Good morning! Here are two draft patches. These still need to be tested on multiple platforms, but I thought it would be good to ask for feedback now instead of later. :-) Once you've had a chance to suggest corrections, I'll send you a single big patch
Fix alignment of bth_nonleaf_entry under 32-bit Mac GCC
This is a fairly simple build patch for 32-bit MacOS X. We'll test this on 32-bit and 64-bit Linux before I officially submit it.

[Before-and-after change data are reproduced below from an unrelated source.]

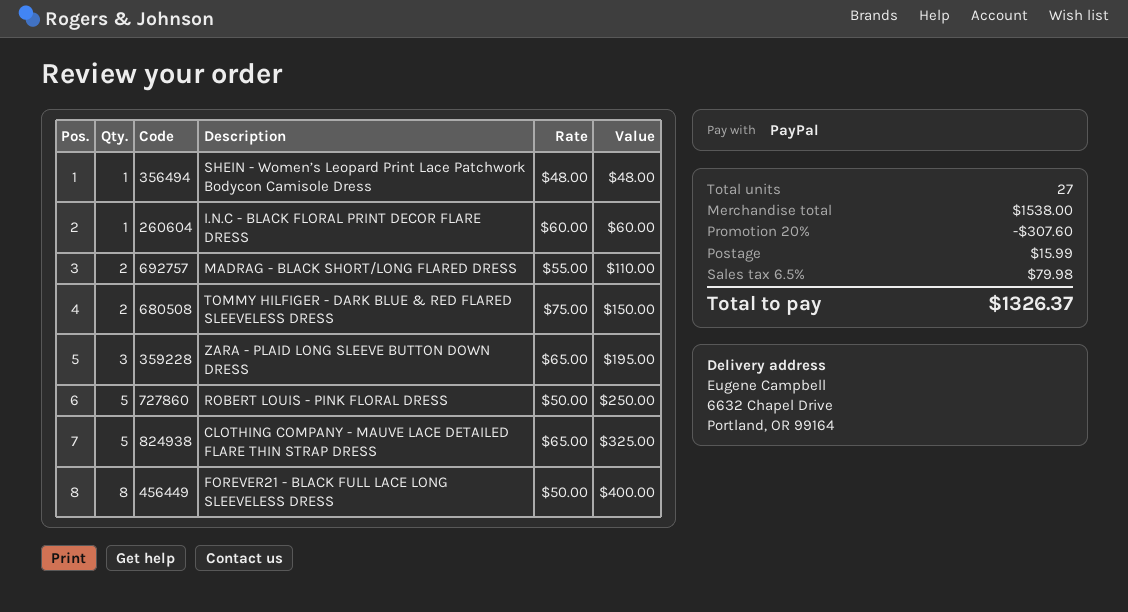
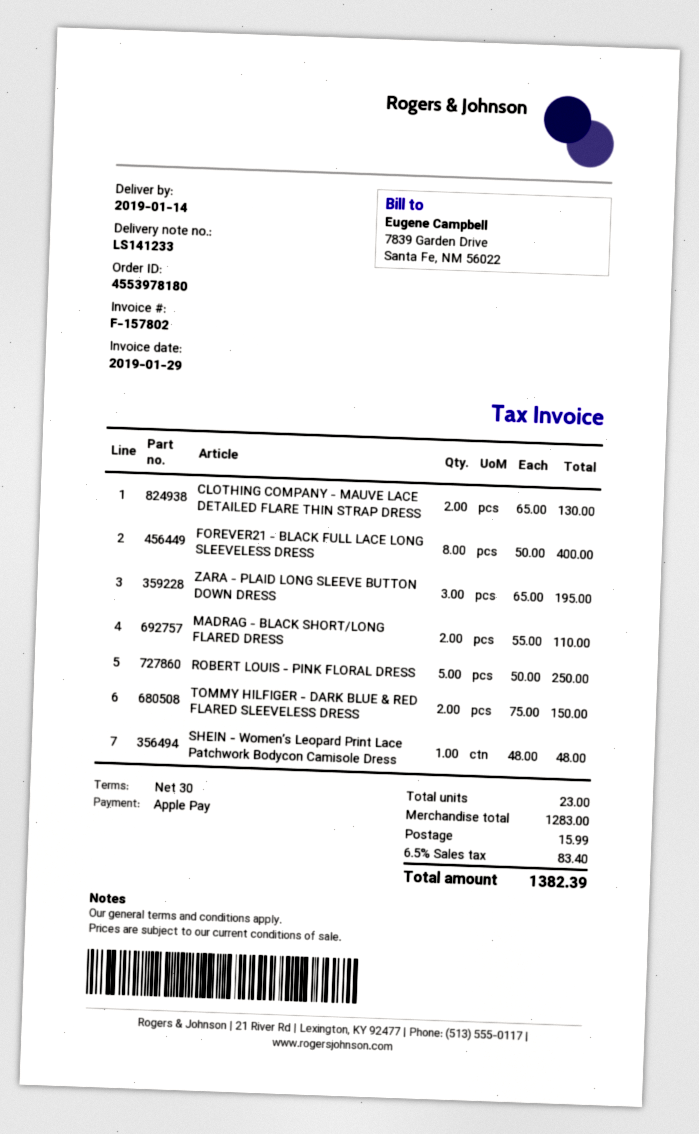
payment method: PayPal -> Apple Pay
I.N.C - BLACK FLORAL PRINT DECOR FLARE DRESS: 1 x 60.00 = 60.00 -> none
CLOTHING COMPANY - MAUVE LACE DETAILED FLARE THIN STRAP DRESS: 5 x 65.00 = 325.00 -> 2 x 65.00 = 130.00
total quantity: 27 -> 23
subtotal: 1538.00 -> 1283.00
discount: 20% = 307.60 -> none
tax: 6.5% = 79.98 -> 6.5% = 83.40
total: 1326.37 -> 1382.39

Convert ANSI string to Unicode wstring by assuming code page 1252
This is a much more dubious and debatable patch. :-) Our application calls 'props->read_prop<wstring>' quite often, and this works fine for Unicode PSTs. It also works for ANSI PSTs that contain ASCII text. But at least on my version
of GCC, it fails for all characters between 0x80 and 0xFF, inclusive. Specifically, a character like 0xA7 gets sign-extended to 0xFFA7, instead of being converted to 0x00A7.

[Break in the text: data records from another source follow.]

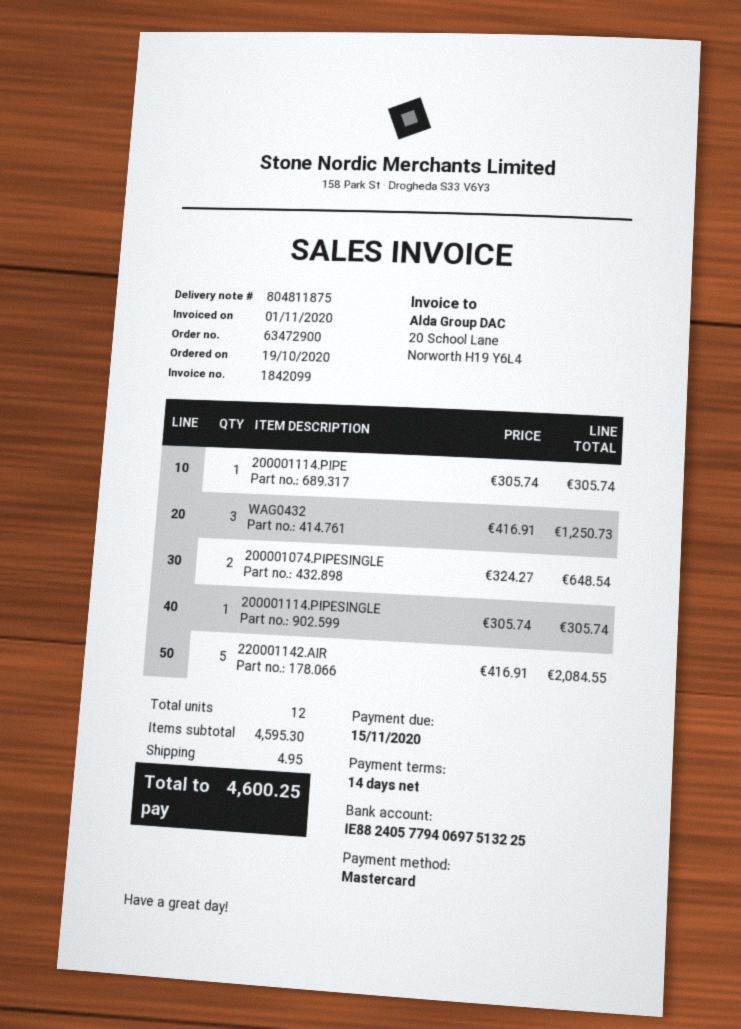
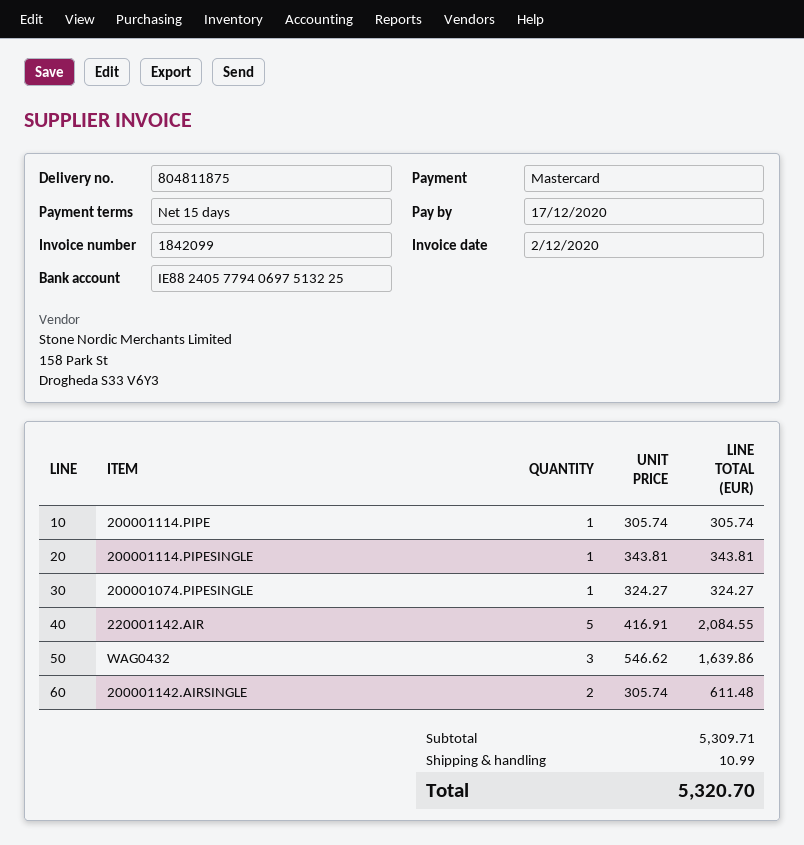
invoice date: 2020-11-01 -> 2020-12-02
payment terms: 14 days -> 15 days
due date: 2020-11-15 -> 2020-12-17
WAG0432: 3 x 416.91 = 1250.73 -> 3 x 546.62 = 1639.86
200001074.PIPESINGLE: 2 x 324.27 = 648.54 -> 1 x 324.27 = 324.27
200001114.PIPESINGLE: 1 x 305.74 = 305.74 -> 1 x 343.81 = 343.81
200001142.AIRSINGLE: none -> 2 x 305.74 = 611.48
subtotal: 4595.30 -> 5309.71
shipping: 4.95 -> 10.99
total: 4600.25 -> 5320.70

Since ANSI PSTs apparently don't contain reliable code page information, there's no way to make 'props->read_prop<wstring>' do the right thing automatically. But the current code
appears to try to support ANSI PSTs using code page 1252, which are the most common ANSI PSTs. So my patch adds an explicit conversion function and some unit tests. It also tries to do the right thing with the tricky characters between 0x80 and
0x9F, inclusive, using the conversion tables Microsoft submitted to the Unicode consortium. Using this patch, it's possible to access code page 1252 ANSI PSTs using 'props->read_prop<wstring>'. Other code pages will still require calling 'props->read_prop<string>'
and converting strings using an external library.
Obviously, this patch is still neither complete nor correct, but it might arguably be a step in the right direction. Please feel free to tell me that I'm nuts for even suggesting it. :-)
As always, thank you for such an excellent library, and for all your feedback!